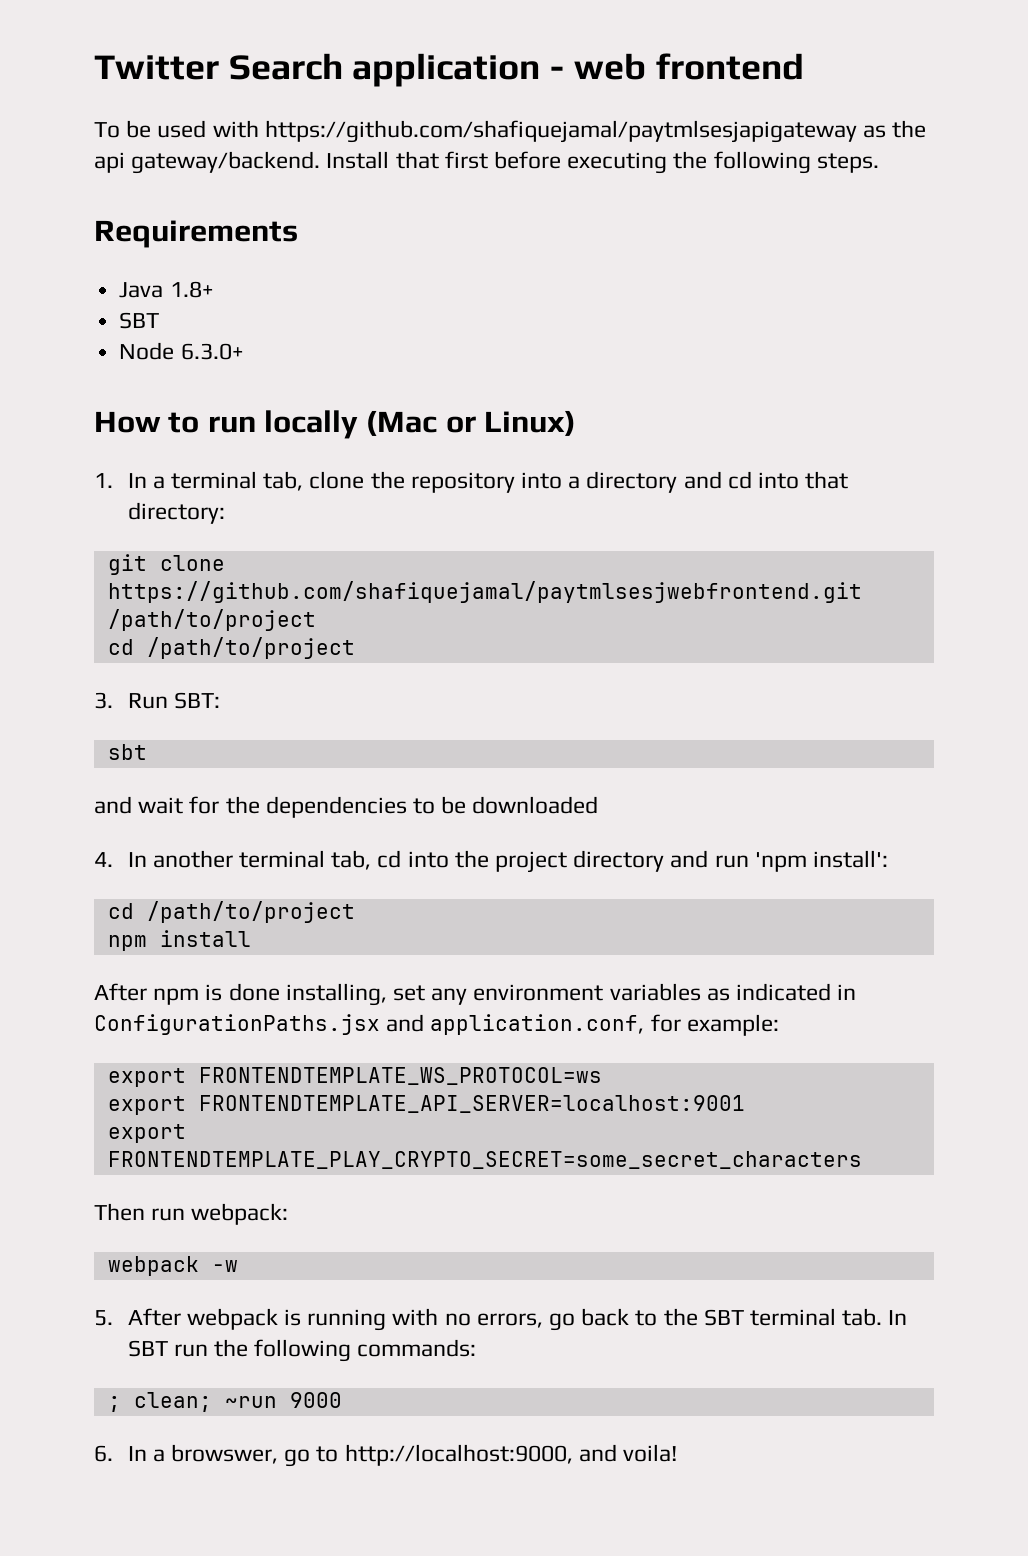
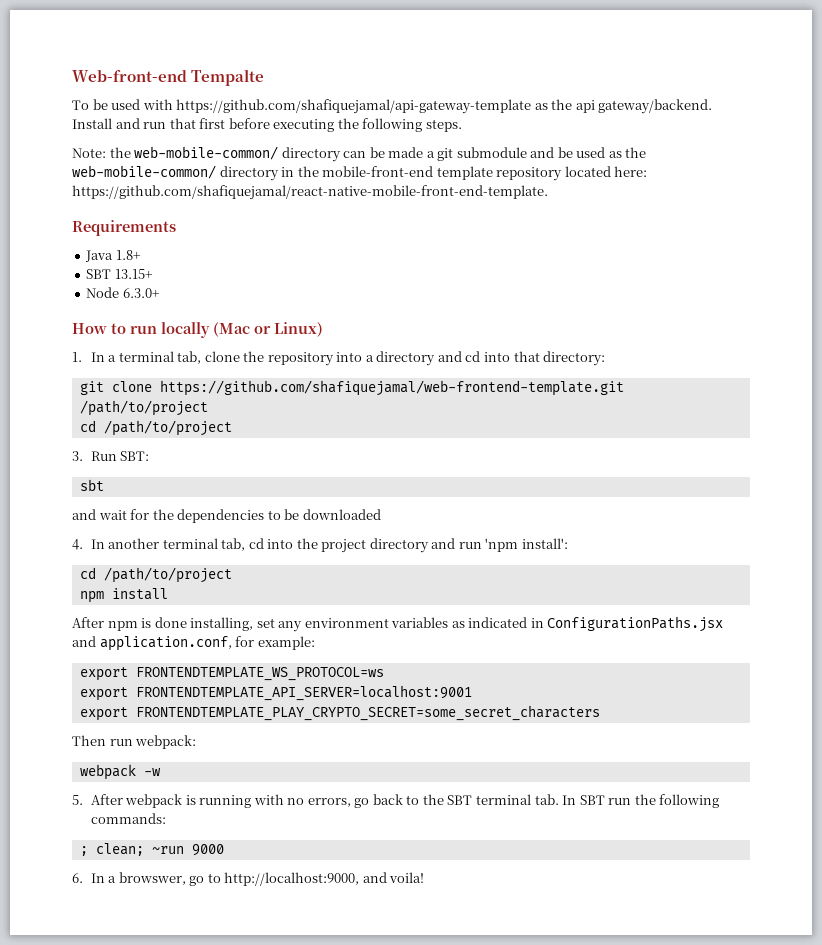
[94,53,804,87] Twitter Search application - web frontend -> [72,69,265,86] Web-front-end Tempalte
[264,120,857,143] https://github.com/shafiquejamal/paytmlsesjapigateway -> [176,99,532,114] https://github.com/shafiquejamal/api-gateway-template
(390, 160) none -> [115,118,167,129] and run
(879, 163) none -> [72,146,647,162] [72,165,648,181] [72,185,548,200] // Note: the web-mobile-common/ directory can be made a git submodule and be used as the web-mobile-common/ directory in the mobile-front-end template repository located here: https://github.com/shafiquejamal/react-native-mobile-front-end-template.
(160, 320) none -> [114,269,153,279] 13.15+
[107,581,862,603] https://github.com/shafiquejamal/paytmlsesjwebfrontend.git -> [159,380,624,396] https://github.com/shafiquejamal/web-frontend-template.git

★ ★ ★

# Directions for this task
Pictures do not belong in the copy; repeat the rest of the listing exactly.

# Result of the exercise
[94,53,804,87] Twitter Search application - web frontend -> [72,69,265,86] Web-front-end Tempalte
[264,120,857,143] https://github.com/shafiquejamal/paytmlsesjapigateway -> [176,99,532,114] https://github.com/shafiquejamal/api-gateway-template
(390, 160) none -> [115,118,167,129] and run
(879, 163) none -> [72,146,647,162] [72,165,648,181] [72,185,548,200] // Note: the web-mobile-common/ directory can be made a git submodule and be used as the web-mobile-common/ directory in the mobile-front-end template repository located here: https://github.com/shafiquejamal/react-native-mobile-front-end-template.
(160, 320) none -> [114,269,153,279] 13.15+
[107,581,862,603] https://github.com/shafiquejamal/paytmlsesjwebfrontend.git -> [159,380,624,396] https://github.com/shafiquejamal/web-frontend-template.git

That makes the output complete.